Tools Reference
Scope: Runtime capabilities & constraints for the V2 fact engine
Audience: Engineers, AI agents
Relationship: Constrained by Architecture Decisions; implemented via STACK.md
Purpose
This document defines the tools Eko has access to at runtime and the hard limits of those tools.
It exists to prevent:
- Assumed capabilities
- Tool-based hallucination
- Silent scope creep
Tooling Principles
All tools must:
- Produce schema-validated output — facts conform to
fact_record_schemas.fact_keys(ADR-015) - Operate within cost bounds — daily spend caps, per-call tracking (ADR-016)

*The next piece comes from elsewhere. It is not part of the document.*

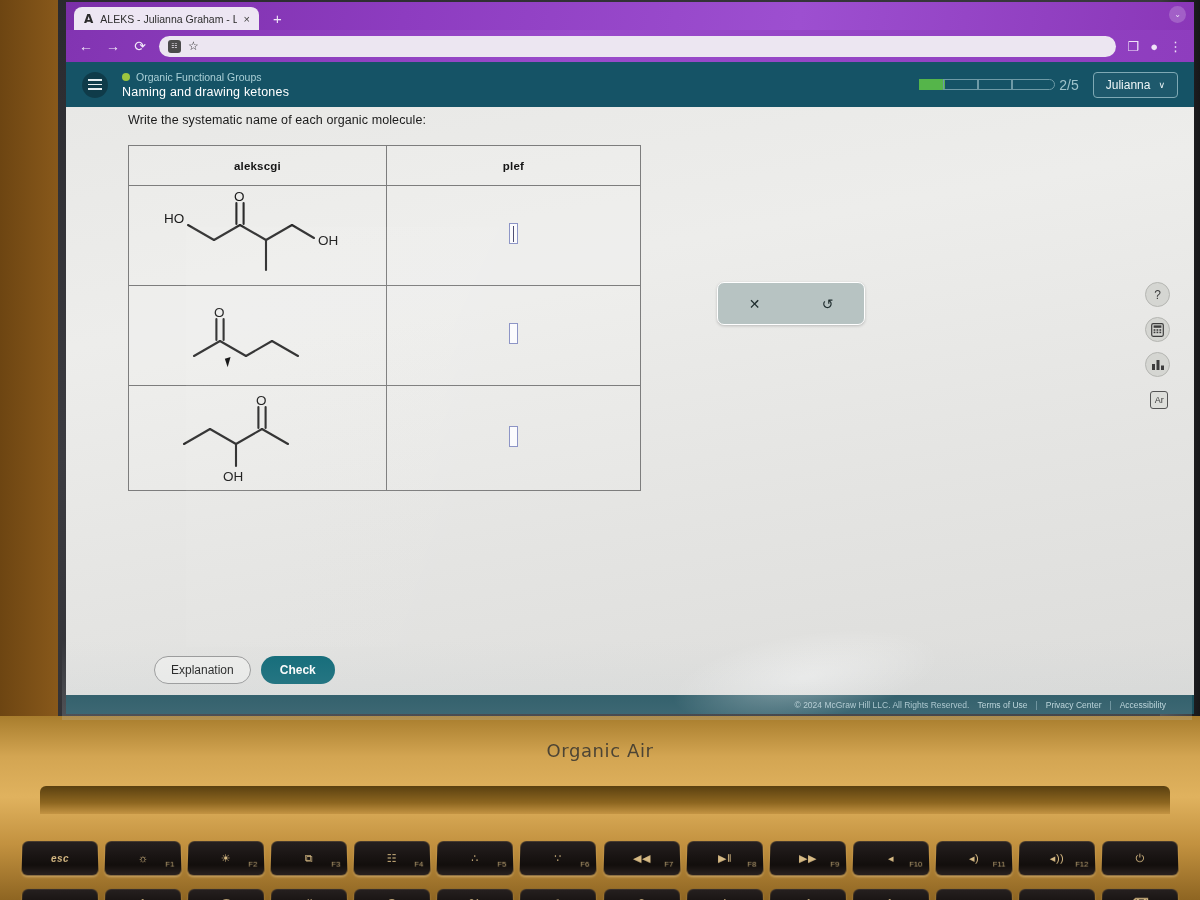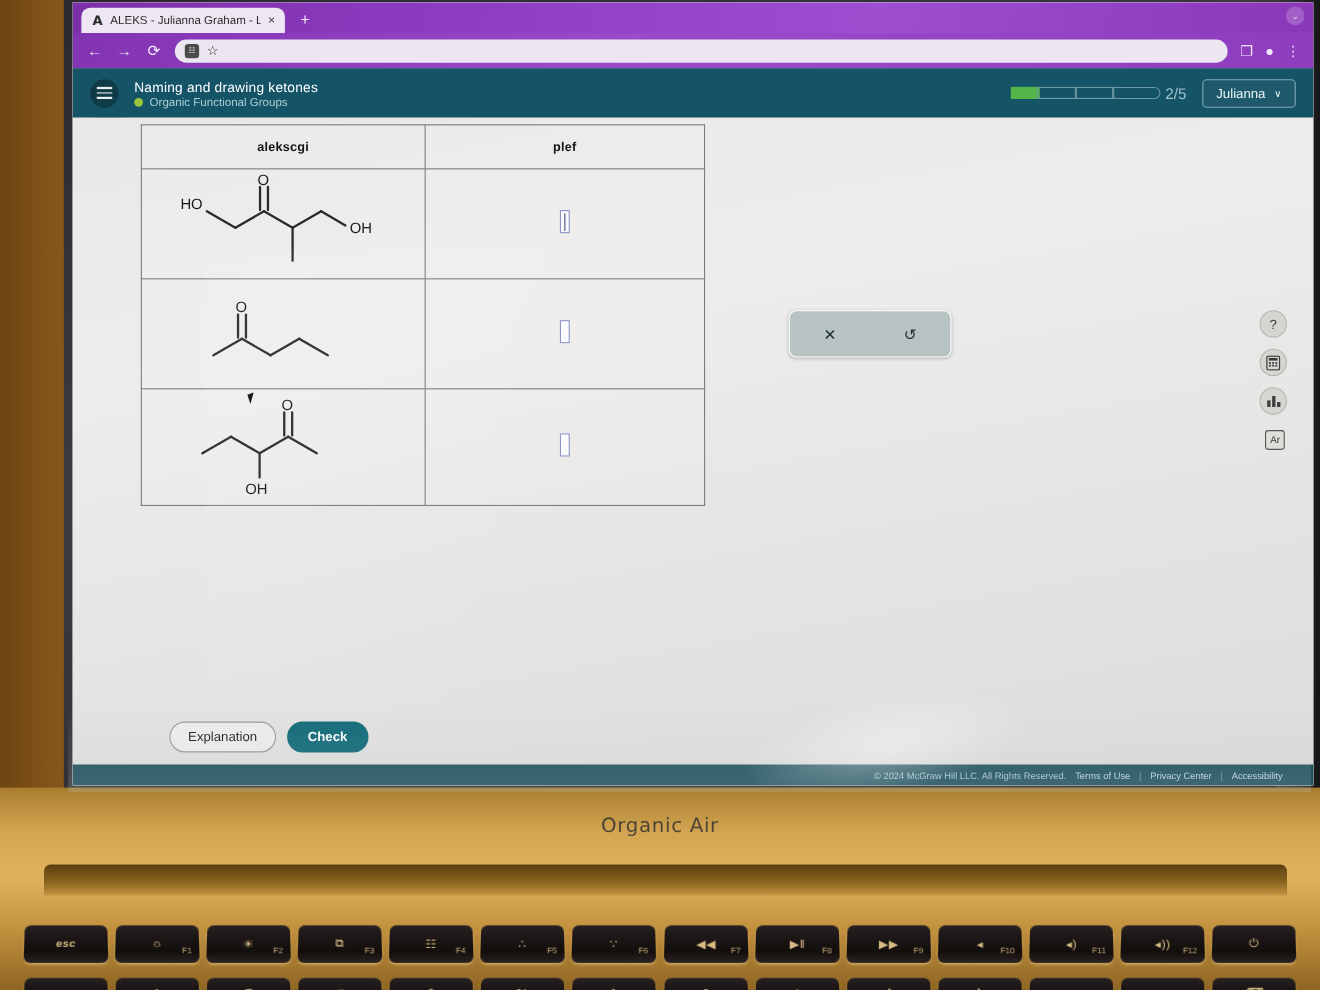"Naming and drawing ketones" div { order: before "Organic Functional Groups" -> after "Organic Functional Groups" }
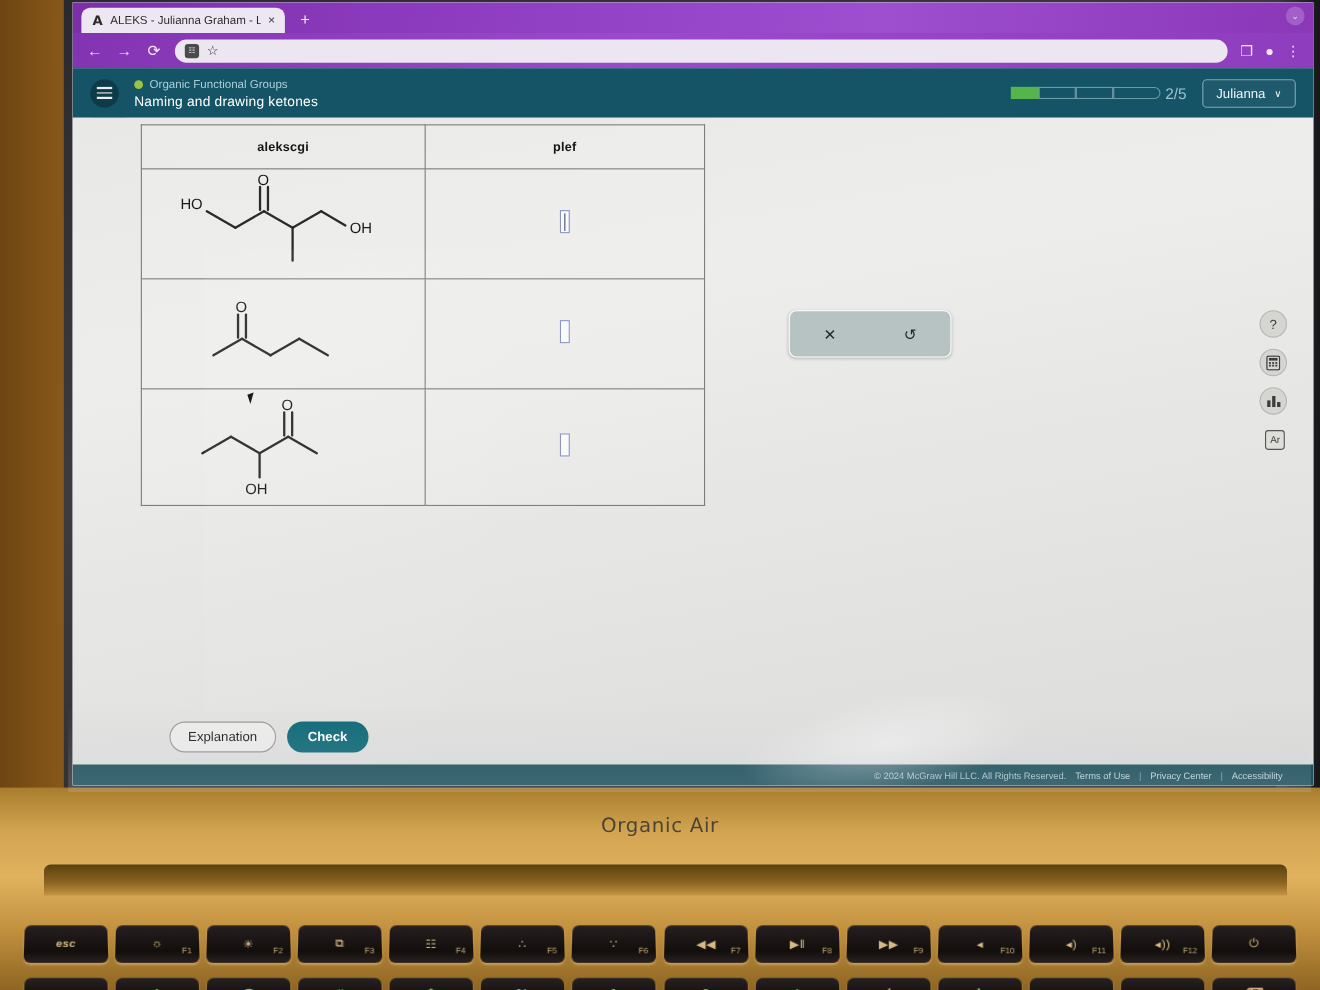"Write the systematic name of" div { html: none -> <div>Write the systematic name of each organic molecule:</div> }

- Flow through multi-pipeline convergence — all fact sources produce
fact_records(ADR-014) - Ensure verification before publication — no fact reaches users without validation
If a capability violates an existing ADR, it is not a valid tool.
Tool Classes
1. News Ingestion Tool
Purpose: Fetch articles from external news APIs and deduplicate against existing records.
Can:
- Fetch from Newsdata.io and Event Registry (active providers)
- Deduplicate articles by URL and content hash against
news_sources - Resolve hero images from article metadata
Cannot:
- Crawl websites or follow links
- Access paywalled content
- Fetch from deprecated providers (NewsAPI, GNews, TheNewsAPI)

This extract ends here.